Opposition Deputy Chief Whip of the House of Commons
- In office 11 November 1983 – 16 July 1987
- Leader: Neil Kinnock
- Preceded by: Walter Harrison
- Succeeded by: Don Dixon

Member of the House of Lords
- Lord Temporal
- Life peerage 24 September 1997 – 8 October 2008

Member of Parliament for Cumbernauld and Kilsyth East Dunbartonshire (1979–1983)
- In office 3 May 1979 – 8 April 1997
- Preceded by: Margaret Bain
- Succeeded by: Rosemary McKenna

Personal details
- Born: 12 March 1938
- Died: 8 October 2008 (aged 70)
- Party: Labour
- Education: Ruthrieston Secondary School

= Norman Hogg, Baron Hogg of Cumbernauld =

Scottish Labour Co-op politician

Norman Hogg, Baron Hogg of Cumbernauld CBE, DL, JP, LLD, FSA Scot. (12 March 1938 – 8 October 2008) was a Scottish Labour Party politician.

Educated at Ruthrieston Secondary School in Aberdeen, he worked for Aberdeen Town Council from 1953 to 1967 and then as a District Officer for NALGO from 1967 to 1979. His father, also Norman Hogg, was the Lord Provost of Aberdeen from 1964 to 1967 and he was made a Deputy Lieutenant of Aberdeen in 1970. At the 1979 general election, he was elected as Member of Parliament for Dunbartonshire East, defeating the Scottish National Party's Margaret Bain.

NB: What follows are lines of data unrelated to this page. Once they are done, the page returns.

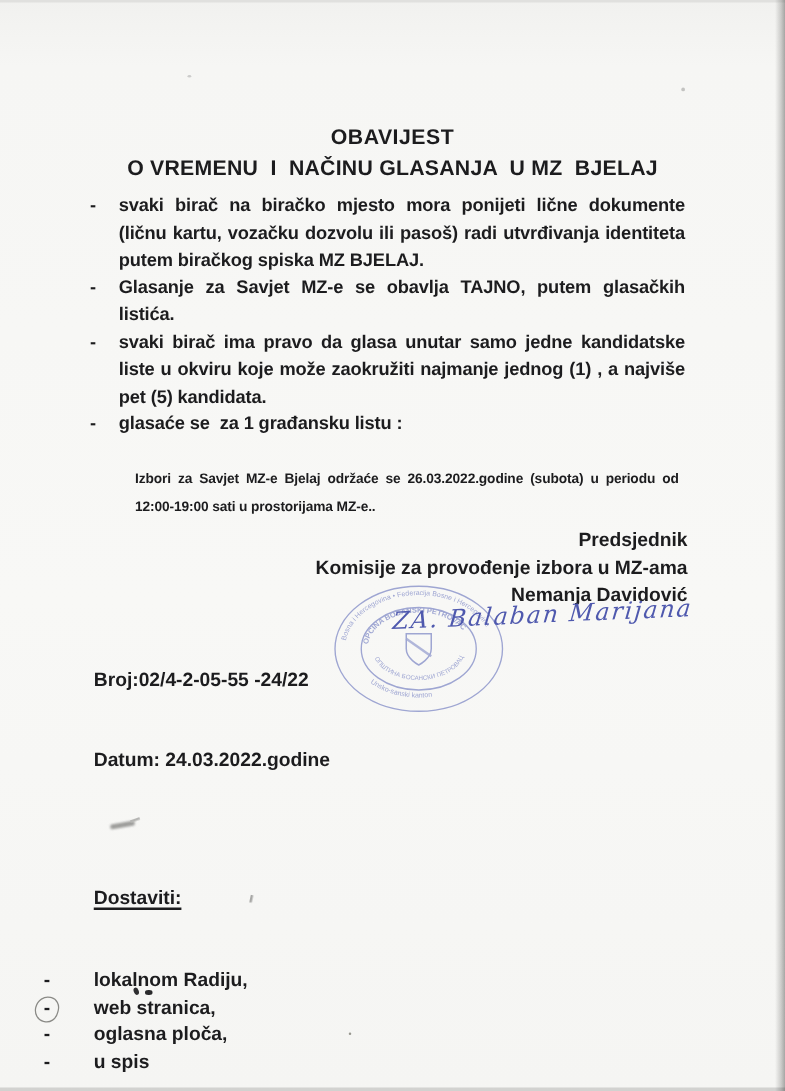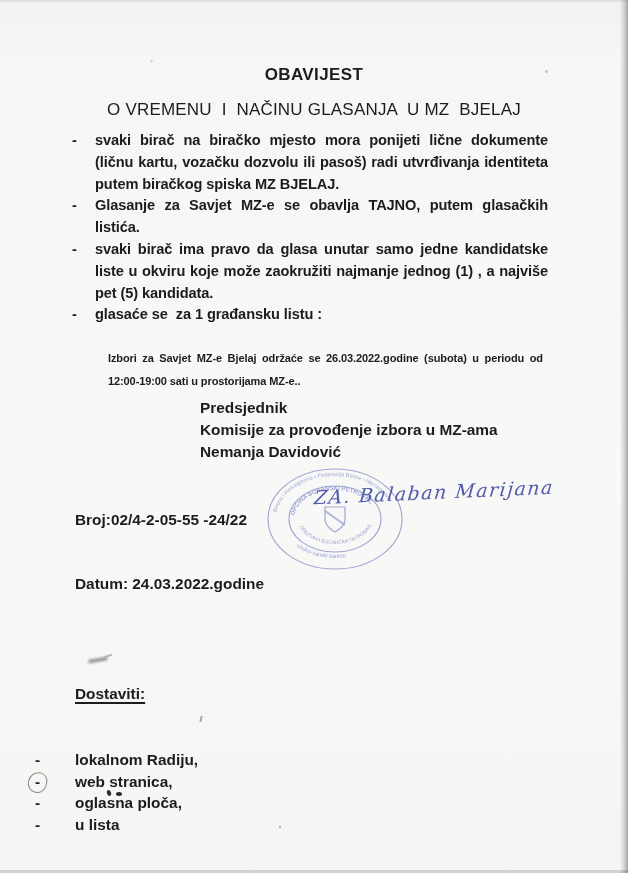--- a/index.html
+++ b/index.html
@@ -5,45 +5,45 @@
   html,body{margin:0;padding:0;background:#e9e9e7;}
   .page{
     position:relative;
     width:628px;height:873px;
     margin:0 auto;
     background:linear-gradient(180deg,#f1f1ef 0%,#f6f6f4 6%,#f8f8f6 55%,#f5f5f3 100%);
     overflow:hidden;
     font-family:"Liberation Sans",sans-serif;
     color:#1c1c1e;
     box-sizing:border-box;
-    padding-top:64px;
+    padding-top:99px;
   }
   .edge-right{position:absolute;top:0;right:0;width:8px;height:100%;
     background:linear-gradient(90deg,rgba(0,0,0,0) 0%,rgba(110,110,108,0.30) 60%,rgba(80,80,78,0.48) 100%);}
   .edge-bottom{position:absolute;bottom:0;left:0;width:100%;height:3px;background:rgba(0,0,0,0.14);}
   .edge-top{position:absolute;top:0;left:0;width:100%;height:2px;background:rgba(0,0,0,0.07);}
 
   .title{ text-align:center;font-size:17px;font-weight:700;letter-spacing:0.4px;line-height:22px;}
-  .subtitle{text-align:center;font-size:17px;font-weight:400;letter-spacing:0.2px;line-height:24px;margin-top:12px;white-space:pre-wrap;}
+  .subtitle{text-align:center;font-size:17px;font-weight:700;letter-spacing:0.2px;line-height:24px;margin-top:2px;white-space:pre-wrap;}
 
   .bullets{margin:8px 80px 0 72px;padding:0;list-style:none;}
   .bullets li{position:relative;padding-left:23px;font-size:14.6px;font-weight:700;
     line-height:21.8px;text-align:justify;letter-spacing:-0.1px;}
   .bullets li .marker{position:absolute;left:0;top:0;font-weight:700;}
   .bullets li .btxt{white-space:pre-wrap;}
 
   .gl-table{margin:8px 0 0 105px;width:462px;border:1.6px solid #3c3c3e;border-collapse:collapse;background:rgba(255,255,255,0.35);}
   .gl-table td{border:1.3px solid #3c3c3e;vertical-align:top;padding:3px 7px 13px 7px;
     font-size:13px;font-weight:700;letter-spacing:-0.1px;}
   .gl-table td.c1{width:165px;}
 
   .election{margin:21px 85px 0 108px;font-size:11px;font-weight:700;line-height:22.4px;
     text-align:justify;letter-spacing:-0.1px;}
 
-  .signer{margin:5px 0 0 200px;width:350px;text-align:left;font-size:15.4px;font-weight:700;line-height:21.8px;}
+  .signer{margin:5px 0 0 200px;width:350px;text-align:right;font-size:15.4px;font-weight:700;line-height:21.8px;}
 
   .meta{margin:3px 0 0 75px;font-size:15.4px;font-weight:700;line-height:21.6px;white-space:pre-wrap;}
   .meta .underline{display:inline-block;text-decoration:underline;text-decoration-thickness:1.5px;text-underline-offset:3px;margin-top:45px;}
 
   .dist{margin:1px 0 0 35px;padding:0;list-style:none;}
   .dist li{position:relative;padding-left:40px;font-size:15.4px;font-weight:700;line-height:21.6px;}
   .dist li .marker{position:absolute;left:0;top:0;}
   .dist li .circle{position:absolute;left:-7px;top:1px;width:17px;height:19px;
     border:1.4px solid #8a8a86;border-radius:55% 45% 50% 50%;transform:rotate(14deg);}
 
@@ -115,21 +115,21 @@
       <span class="circle"></span>
       <span class="marker">-</span>
       <span>web stranica,</span>
     </li>
     <li>
       <span class="marker">-</span>
       <span>oglasna ploča,</span>
     </li>
     <li>
       <span class="marker">-</span>
-      <span>u lista</span>
+      <span>u spis</span>
     </li>
   </ul>
 
   <svg class="stamp" width="142" height="106" viewBox="0 0 142 106">
     <g stroke="#7d87c5" fill="none" stroke-width="1.1">
       <ellipse cx="71" cy="53" rx="67" ry="50"></ellipse>
       <ellipse cx="71" cy="53" rx="46" ry="33"></ellipse>
     </g>
     <defs>
       <path id="arcOuterTop" d="M 12,53 A 59,43 0 0 1 130,53"></path>

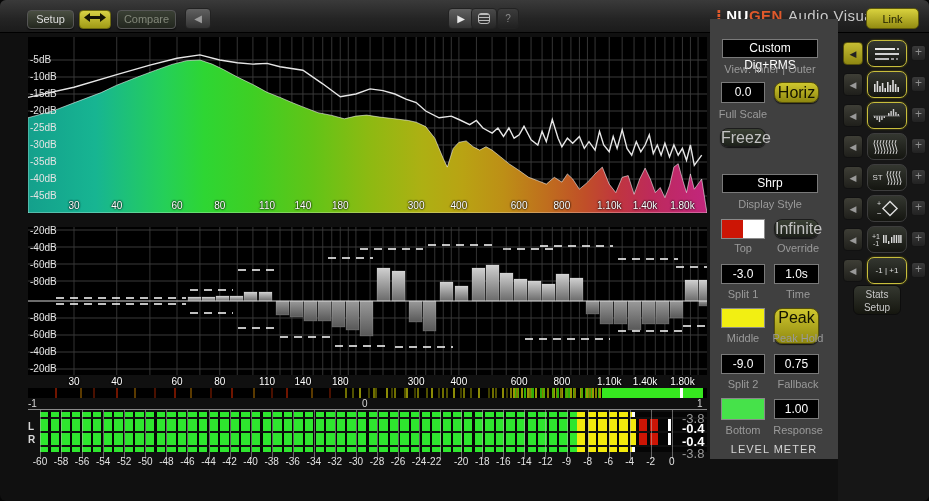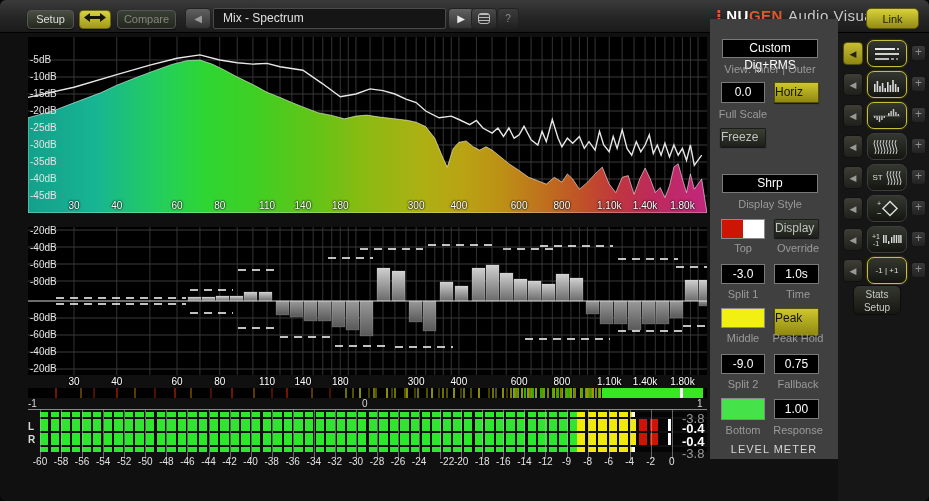--- a/index.html
+++ b/index.html
@@ -77,21 +77,21 @@
   .scale-label { position:absolute; top:51px; color:#e2e2e2; font-size:10px; transform:translateX(-50%); }
   .readout { position:absolute; left:682px; width:26px; font-size:13px; text-align:left; }
   
   #right-panel { position:absolute; left:710px; top:19px; width:128px; height:440px; background:#404040; }
   .rp-box {
     position:absolute; background:#000; border:1px solid #7a7a7a;
     color:#fff; font-size:12px; text-align:center;
   }
   .rp-label { position:absolute; color:#9a9a9a; font-size:11px; text-align:center; white-space:nowrap; }
   .rp-btn {
-    position:absolute; border-radius:1px; font-size:12px; text-align:left;
+    position:absolute; border-radius:8px; font-size:16px; text-align:center;
     border:1px solid #1c1c1c; color:#c2c2c2;
     background:linear-gradient(#3a4034,#1d211a); box-shadow:0 1px 1px rgba(0,0,0,.7);
   }
   .rp-btn.yellow { background:linear-gradient(#cfc72e,#8f8810); color:#141400; border-color:#55500a; }
   .swatch { position:absolute; border:1px solid #8a8a8a; }
   #section-title { position:absolute; left:0; width:128px; top:424px; text-align:center;
                    color:#d5d5d5; font-size:11px; letter-spacing:1px; }
   
   #sidebar { position:absolute; left:838px; top:33px; width:91px; height:468px; background:#161616; }
   .sb-row { position:absolute; left:0; width:91px; height:27px; }
@@ -128,21 +128,20 @@
     <div class="tb-btn" id="btn-clear">Setup</div>
     <div class="tb-btn" id="btn-ab">
       <svg width="22" height="11" viewBox="0 0 22 11">
         <path d="M0 5.5 L6 1 L6 10 Z" fill="#151505"></path>
           <rect x="5" y="4" width="12" height="3" fill="#151505"></rect>
           <path d="M22 5.5 L16 1 L16 10 Z" fill="#151505"></path>
       </svg>
     </div>
     <div class="tb-btn" id="btn-compare">Compare</div>
     <div class="nav-btn" id="btn-prev">◀</div>
-    <div id="preset-field">Mix - Spectrum</div>
     <div class="nav-btn" id="btn-next">▶</div>
     <div class="nav-btn" id="btn-menu"><span class="glyph"></span></div>
     <div class="nav-btn" id="btn-help">?</div>
     <div id="logo">
       <span class="dots">⁝</span><span class="nu">NU</span><span class="gen">GEN</span><span class="rest">Audio Visualizer</span>
     </div>
     <div id="btn-link">Link</div>
   </div>
 
   <div class="panel" id="spectrum-panel"><svg width="679" height="176">
@@ -517,21 +516,21 @@
       <div class="scale-label" style="left: 334.8px;">-32</div>
       <div class="meter-grid" style="left: 355.9px;"></div>
       <div class="scale-label" style="left: 355.9px;">-30</div>
       <div class="meter-grid" style="left: 377px;"></div>
       <div class="scale-label" style="left: 377px;">-28</div>
       <div class="meter-grid" style="left: 398px;"></div>
       <div class="scale-label" style="left: 398px;">-26</div>
       <div class="meter-grid" style="left: 419.1px;"></div>
       <div class="scale-label" style="left: 419.1px;">-24</div>
       <div class="meter-grid" style="left: 440.1px;"></div>
-      <div class="scale-label" style="left: 447px;">-22</div>
+      <div class="scale-label" style="left: 434px;">-22</div>
       <div class="meter-grid" style="left: 461.2px;"></div>
       <div class="scale-label" style="left: 461.2px;">-20</div>
       <div class="meter-grid" style="left: 482.3px;"></div>
       <div class="scale-label" style="left: 482.3px;">-18</div>
       <div class="meter-grid" style="left: 503.3px;"></div>
       <div class="scale-label" style="left: 503.3px;">-16</div>
       <div class="meter-grid" style="left: 524.4px;"></div>
       <div class="scale-label" style="left: 524.4px;">-14</div>
       <div class="meter-grid" style="left: 545.4px;"></div>
       <div class="scale-label" style="left: 545.4px;">-12</div>
@@ -560,31 +559,31 @@
     <div class="rp-btn yellow" style="left:64px;top:63px;width:45px;height:21px;line-height:19px;">Horiz</div>
     <div class="rp-label" style="left:2px;top:89px;width:62px;">Full Scale</div>
     <div class="rp-btn" style="left:10px;top:109px;width:46px;height:19px;line-height:17px;">Freeze</div>
     <div class="rp-box" style="left:12px;top:155px;width:96px;height:19px;line-height:17px;">Shrp</div>
     <div class="rp-label" style="left:0px;top:179px;width:120px;">Display Style</div>
 
     <div class="swatch" id="swatch-top" style="left:11px;top:200px;width:44px;height:20px;">
       <div style="position: absolute; left: 0px; top: 0px; width: 50%; height: 100%; background: rgb(204, 21, 5);" id="swatch-top-l"></div>
       <div style="position: absolute; right: 0px; top: 0px; width: 50%; height: 100%; background: rgb(255, 255, 255);" id="swatch-top-r"></div>
     </div>
-    <div class="rp-btn" style="left:64px;top:200px;width:45px;height:19px;line-height:17px;">Display</div>
+    <div class="rp-btn" style="left:64px;top:200px;width:45px;height:19px;line-height:17px;">Infinite</div>
     <div class="rp-label" style="left:3px;top:223px;width:60px;">Top</div>
     <div class="rp-label" style="left:58px;top:223px;width:60px;">Override</div>
 
     <div class="rp-box" style="left:11px;top:245px;width:44px;height:20px;line-height:18px;">-3.0</div>
     <div class="rp-box" style="left:64px;top:245px;width:45px;height:20px;line-height:18px;">1.0s</div>
     <div class="rp-label" style="left:3px;top:269px;width:60px;">Split 1</div>
     <div class="rp-label" style="left:58px;top:269px;width:60px;">Time</div>
 
     <div class="swatch" id="swatch-mid" style="left: 11px; top: 289px; width: 44px; height: 20px; background: rgb(242, 239, 18);"></div>
-    <div class="rp-btn yellow" style="left:64px;top:289px;width:45px;height:28px;line-height:18px;">Peak</div>
+    <div class="rp-btn yellow" style="left:64px;top:289px;width:45px;height:36px;line-height:18px;">Peak</div>
     <div class="rp-label" style="left:3px;top:313px;width:60px;">Middle</div>
     <div class="rp-label" style="left:55px;top:313px;width:66px;">Peak Hold</div>
 
     <div class="rp-box" style="left:11px;top:335px;width:44px;height:20px;line-height:18px;">-9.0</div>
     <div class="rp-box" style="left:64px;top:335px;width:45px;height:20px;line-height:18px;">0.75</div>
     <div class="rp-label" style="left:3px;top:359px;width:60px;">Split 2</div>
     <div class="rp-label" style="left:56px;top:359px;width:64px;">Fallback</div>
 
     <div class="swatch" id="swatch-bot" style="left: 11px; top: 379px; width: 44px; height: 22px; background: rgb(70, 226, 74);"></div>
     <div class="rp-box" style="left:64px;top:380px;width:45px;height:20px;line-height:18px;">1.00</div>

When his constituency was abolished in boundary changes for the 1983 general election, he was elected for the new Cumbernauld and Kilsyth constituency, which he represented at Westminster until he stood down at the 1997 general election.

During his time in the House of Commons he was a member of the Select Committee on Scottish Affairs from 1979 to 1982, Chairman of the Scottish Parliamentary Labour Group in 1981–82, Scottish Labour Whip in 1982–83, Deputy Chief Opposition Whip from 1983 to 1987, Scottish Affairs Spokesman in 1987–88, and a Member of the Public Accounts Committee in 1991–92.

Hogg was created a life peer as Baron Hogg of Cumbernauld, of Cumbernauld in the County of North Lanarkshire on 24 September 1997. He was a Member of the House of Lords Delegated Powers and Regulatory Reform Committee from 1999 to 2002 and was Chairman of the Scottish Peers Association from 2002 and a Deputy Speaker of the House of Lords from 2002.

Hogg was also appointed Lord High Commissioner to the General Assembly of the Church of Scotland in 1998 and 1999.

Hogg died after a long illness on 8 October 2008, at the age of 70.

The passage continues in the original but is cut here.